Page 1 of 1

Check running status or run queue

Posted: 28 Oct 2015, 06:15
by ankit7540
Hi all,
Is it possible to check the running status of calculation jobs submitted (like whether they are stopped or still running ) and check job queue by some script etc.. ?
(new to Dalton )
Ankit

Re: Check running status or run queue

Posted: 28 Oct 2015, 09:43
by bast
ankit7540 wrote:Hi all,
Is it possible to check the running status of calculation jobs submitted (like whether they are stopped or still running ) and check job queue by some script etc.. ?
(new to Dalton )
Ankit
dear Ankit,
most probably yes.
But this is not a problem/question directly related to Dalton.
This is something that depends on the cluster where you
run and that you should ask the local
support. We cannot know how your cluster is set up.
good luck,
radovan

Re: Check running status or run queue

Posted: 28 Oct 2015, 10:59
by lyzhao
Hi Ankit,
I guess you are looking for a PBS script, here is an example,

#!/bin/bash
#PBS -N dalton1
#PBS -j oe
#PBS -V
#PBS -l nodes=1:ppn=16

## Join the standard error and the standard output into 1 file output
cd $PBS_O_WORKDIR

JOB=job.dal
MEM="-mb 8000"
SCR="-t ./"
NPROC="-N 16"
PROG=/home/lyzhao/calcsoft/Dalton/dalton

$PROG $MEM $SCR $NPROC $JOB

Re: Check running status or run queue

Posted: 28 Oct 2015, 18:21
by taylor
I won't post it immediately because if it's not needed it would just cause confusion and all you may need is a PBS-type script (which will work also for TORQUE, MOAB, and other closed- and open-source queueing systems) and lyzhao has provided you with that. But some sites use SLURM, which --- although I don't like it --- we used at the computer centre I ran in Melbourne, because it is the only queueing system available on IBM BlueGene/Q. If your site uses SLURM let me know and I can dig out similar example scripts for SLURM.

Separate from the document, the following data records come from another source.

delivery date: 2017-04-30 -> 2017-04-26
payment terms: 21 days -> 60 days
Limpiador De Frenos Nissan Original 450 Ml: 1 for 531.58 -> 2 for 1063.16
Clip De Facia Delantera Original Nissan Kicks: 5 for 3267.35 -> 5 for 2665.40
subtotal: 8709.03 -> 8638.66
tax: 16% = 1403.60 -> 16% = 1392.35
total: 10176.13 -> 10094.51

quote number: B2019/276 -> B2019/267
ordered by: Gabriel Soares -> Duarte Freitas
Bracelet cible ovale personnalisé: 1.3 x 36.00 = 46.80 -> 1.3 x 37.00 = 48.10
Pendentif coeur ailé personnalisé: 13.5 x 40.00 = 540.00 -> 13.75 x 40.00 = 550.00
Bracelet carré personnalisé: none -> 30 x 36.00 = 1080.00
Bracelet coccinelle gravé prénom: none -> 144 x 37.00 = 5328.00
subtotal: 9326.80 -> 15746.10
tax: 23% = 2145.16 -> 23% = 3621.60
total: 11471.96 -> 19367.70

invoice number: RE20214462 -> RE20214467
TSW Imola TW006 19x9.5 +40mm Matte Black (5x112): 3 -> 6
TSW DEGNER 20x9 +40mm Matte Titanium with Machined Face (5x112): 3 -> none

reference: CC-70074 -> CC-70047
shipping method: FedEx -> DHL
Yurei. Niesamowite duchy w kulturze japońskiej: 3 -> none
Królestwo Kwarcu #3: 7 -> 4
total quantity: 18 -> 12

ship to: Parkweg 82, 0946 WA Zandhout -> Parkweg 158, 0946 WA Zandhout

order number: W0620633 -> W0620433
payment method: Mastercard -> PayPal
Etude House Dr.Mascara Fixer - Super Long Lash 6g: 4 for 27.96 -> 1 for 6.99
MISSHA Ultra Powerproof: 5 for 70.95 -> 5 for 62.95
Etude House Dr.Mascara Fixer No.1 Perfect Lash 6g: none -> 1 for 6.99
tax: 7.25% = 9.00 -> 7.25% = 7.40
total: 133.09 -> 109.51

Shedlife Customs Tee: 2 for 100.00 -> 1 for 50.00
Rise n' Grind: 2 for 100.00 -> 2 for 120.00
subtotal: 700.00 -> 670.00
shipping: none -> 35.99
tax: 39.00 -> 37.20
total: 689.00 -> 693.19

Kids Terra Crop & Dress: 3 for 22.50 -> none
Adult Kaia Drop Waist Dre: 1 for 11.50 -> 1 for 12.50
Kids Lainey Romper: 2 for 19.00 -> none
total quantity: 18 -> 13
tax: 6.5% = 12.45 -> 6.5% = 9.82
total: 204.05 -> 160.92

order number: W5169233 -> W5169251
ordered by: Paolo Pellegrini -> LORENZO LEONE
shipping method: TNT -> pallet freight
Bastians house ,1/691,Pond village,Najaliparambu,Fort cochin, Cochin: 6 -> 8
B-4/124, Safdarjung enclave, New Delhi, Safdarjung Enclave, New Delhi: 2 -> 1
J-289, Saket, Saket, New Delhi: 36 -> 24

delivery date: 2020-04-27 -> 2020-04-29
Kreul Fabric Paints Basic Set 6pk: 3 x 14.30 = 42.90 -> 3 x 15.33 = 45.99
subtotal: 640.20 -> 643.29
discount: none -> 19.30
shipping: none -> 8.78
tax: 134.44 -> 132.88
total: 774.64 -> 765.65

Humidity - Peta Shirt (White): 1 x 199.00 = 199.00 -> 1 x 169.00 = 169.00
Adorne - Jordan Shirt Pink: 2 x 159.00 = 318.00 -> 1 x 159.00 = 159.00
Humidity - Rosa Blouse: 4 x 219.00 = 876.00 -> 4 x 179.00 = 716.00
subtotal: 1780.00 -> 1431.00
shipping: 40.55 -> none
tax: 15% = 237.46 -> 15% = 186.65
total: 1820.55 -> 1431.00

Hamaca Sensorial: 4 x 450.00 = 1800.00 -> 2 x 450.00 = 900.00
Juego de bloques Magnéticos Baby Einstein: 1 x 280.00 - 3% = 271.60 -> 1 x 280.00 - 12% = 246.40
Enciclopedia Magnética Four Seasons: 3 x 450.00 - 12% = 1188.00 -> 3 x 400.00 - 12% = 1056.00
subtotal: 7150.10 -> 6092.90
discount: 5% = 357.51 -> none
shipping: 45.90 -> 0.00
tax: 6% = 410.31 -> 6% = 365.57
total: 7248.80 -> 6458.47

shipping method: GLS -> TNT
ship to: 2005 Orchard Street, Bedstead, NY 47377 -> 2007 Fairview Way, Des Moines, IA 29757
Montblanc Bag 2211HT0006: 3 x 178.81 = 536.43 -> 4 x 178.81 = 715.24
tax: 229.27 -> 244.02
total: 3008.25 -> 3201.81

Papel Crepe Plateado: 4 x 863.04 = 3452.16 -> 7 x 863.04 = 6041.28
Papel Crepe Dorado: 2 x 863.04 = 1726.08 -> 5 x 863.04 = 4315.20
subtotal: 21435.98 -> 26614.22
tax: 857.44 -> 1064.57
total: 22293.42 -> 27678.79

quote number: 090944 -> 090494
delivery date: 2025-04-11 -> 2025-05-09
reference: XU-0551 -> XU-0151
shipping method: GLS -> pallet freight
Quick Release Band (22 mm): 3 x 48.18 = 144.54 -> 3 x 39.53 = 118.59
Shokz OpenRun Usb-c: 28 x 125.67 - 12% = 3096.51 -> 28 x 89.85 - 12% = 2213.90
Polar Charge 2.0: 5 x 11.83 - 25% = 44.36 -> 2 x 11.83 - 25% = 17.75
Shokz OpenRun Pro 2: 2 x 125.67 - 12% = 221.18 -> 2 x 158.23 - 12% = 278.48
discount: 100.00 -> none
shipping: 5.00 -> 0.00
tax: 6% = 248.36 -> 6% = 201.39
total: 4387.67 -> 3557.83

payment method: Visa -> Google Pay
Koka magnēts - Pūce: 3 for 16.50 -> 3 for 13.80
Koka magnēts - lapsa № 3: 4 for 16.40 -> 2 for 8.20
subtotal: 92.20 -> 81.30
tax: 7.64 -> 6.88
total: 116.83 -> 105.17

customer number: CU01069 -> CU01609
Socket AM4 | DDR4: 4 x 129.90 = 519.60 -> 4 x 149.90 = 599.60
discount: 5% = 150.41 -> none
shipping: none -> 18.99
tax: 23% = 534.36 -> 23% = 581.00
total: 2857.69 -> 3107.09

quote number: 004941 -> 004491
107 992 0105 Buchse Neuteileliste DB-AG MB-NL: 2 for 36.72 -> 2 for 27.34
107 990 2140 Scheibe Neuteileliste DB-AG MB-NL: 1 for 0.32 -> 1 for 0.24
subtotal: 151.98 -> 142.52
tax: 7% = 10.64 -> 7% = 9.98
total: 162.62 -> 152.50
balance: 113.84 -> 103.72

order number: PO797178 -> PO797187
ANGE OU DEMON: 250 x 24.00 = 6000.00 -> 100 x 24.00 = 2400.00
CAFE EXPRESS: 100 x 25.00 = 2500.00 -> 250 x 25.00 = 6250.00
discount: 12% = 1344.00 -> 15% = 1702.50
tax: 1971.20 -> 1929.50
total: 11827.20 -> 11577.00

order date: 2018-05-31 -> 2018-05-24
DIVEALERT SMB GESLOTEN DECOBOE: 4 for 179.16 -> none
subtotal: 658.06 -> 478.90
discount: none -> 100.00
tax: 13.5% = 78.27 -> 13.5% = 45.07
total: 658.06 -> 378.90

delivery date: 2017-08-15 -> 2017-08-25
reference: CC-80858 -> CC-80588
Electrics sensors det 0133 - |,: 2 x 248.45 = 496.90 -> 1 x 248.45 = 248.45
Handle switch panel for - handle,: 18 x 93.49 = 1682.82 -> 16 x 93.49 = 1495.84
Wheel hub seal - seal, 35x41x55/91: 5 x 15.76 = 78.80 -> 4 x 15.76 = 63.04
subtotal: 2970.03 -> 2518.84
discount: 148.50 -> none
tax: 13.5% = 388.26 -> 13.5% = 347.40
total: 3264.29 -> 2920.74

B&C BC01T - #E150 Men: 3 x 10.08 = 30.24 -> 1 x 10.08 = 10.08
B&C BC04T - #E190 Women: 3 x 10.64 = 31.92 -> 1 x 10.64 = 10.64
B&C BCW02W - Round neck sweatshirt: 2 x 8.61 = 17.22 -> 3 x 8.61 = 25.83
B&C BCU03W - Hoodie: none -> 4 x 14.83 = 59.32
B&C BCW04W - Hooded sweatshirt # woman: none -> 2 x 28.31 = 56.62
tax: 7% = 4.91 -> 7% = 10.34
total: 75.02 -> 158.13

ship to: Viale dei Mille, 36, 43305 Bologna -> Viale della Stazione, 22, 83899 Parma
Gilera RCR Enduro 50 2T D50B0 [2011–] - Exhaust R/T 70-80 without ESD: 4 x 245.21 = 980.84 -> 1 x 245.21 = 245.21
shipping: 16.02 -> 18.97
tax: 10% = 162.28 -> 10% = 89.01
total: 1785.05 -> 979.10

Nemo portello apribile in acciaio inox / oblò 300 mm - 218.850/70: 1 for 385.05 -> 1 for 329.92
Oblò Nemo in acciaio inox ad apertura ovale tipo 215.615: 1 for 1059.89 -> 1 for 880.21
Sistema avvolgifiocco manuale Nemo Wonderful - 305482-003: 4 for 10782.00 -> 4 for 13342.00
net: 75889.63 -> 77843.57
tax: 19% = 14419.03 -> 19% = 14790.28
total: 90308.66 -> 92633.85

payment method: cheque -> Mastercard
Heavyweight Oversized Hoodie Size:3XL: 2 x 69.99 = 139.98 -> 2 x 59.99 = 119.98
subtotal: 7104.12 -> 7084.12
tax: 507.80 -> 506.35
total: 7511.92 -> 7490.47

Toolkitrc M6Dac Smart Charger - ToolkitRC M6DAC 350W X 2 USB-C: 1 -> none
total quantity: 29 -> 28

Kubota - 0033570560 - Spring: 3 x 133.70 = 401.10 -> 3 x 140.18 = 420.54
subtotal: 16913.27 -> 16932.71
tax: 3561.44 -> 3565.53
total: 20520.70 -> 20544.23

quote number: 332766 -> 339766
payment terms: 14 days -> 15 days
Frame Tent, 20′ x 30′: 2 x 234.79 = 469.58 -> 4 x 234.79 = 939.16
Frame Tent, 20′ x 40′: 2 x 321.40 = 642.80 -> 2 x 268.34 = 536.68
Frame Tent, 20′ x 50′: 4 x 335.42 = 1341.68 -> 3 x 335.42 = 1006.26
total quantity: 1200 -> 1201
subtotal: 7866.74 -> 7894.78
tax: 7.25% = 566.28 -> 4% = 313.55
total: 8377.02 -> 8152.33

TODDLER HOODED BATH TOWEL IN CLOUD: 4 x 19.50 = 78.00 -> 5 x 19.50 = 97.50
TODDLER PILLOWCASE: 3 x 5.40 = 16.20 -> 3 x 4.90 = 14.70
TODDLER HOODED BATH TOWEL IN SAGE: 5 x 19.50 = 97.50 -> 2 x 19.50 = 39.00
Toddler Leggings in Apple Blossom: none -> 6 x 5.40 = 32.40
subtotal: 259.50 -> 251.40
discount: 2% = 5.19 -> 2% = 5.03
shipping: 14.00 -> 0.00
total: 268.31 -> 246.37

As Radovan says, how to check status etc. depends a bit on your system and system configuration. If it is some type of cluster system or compute farm with filesystems mounted from a central server, the -o option to the dalton runscript may be of help so that the output file is constantly updated as the calculation runs. Commands like qstat on a PBS-type queueing system will tell you what you, and perhaps other people, have running. If you want to monitor performance, the command "top" will tell you what is running, but you have to be able to log on the the particular machine(s) your job is running on and some systems do not allow this. There are many other tools that can be used to monitor performance, and to monitor progress, but we will need more information about your setup before we can offer more detailed advice.

Best regards
Pete

Re: Check running status or run queue

Posted: 29 Oct 2015, 09:17
by ankit7540
Dear Mr. Lyzaho and Mr Taylor,
Thank you very much for your quick response.
Sorry for my late reply. I use DALTON on my lab workstations (2 in number) and I do not use any queueing application. i just give the ( ./dalton --- ) command either by ssh (putty) or personally. Then I leave. I want to check if calculation finished by remote location. I can always ssh to my computers. Usually I check whether dalton process is running or not. So I asked whether there is any better way to find out or some built in functionality in Dalton.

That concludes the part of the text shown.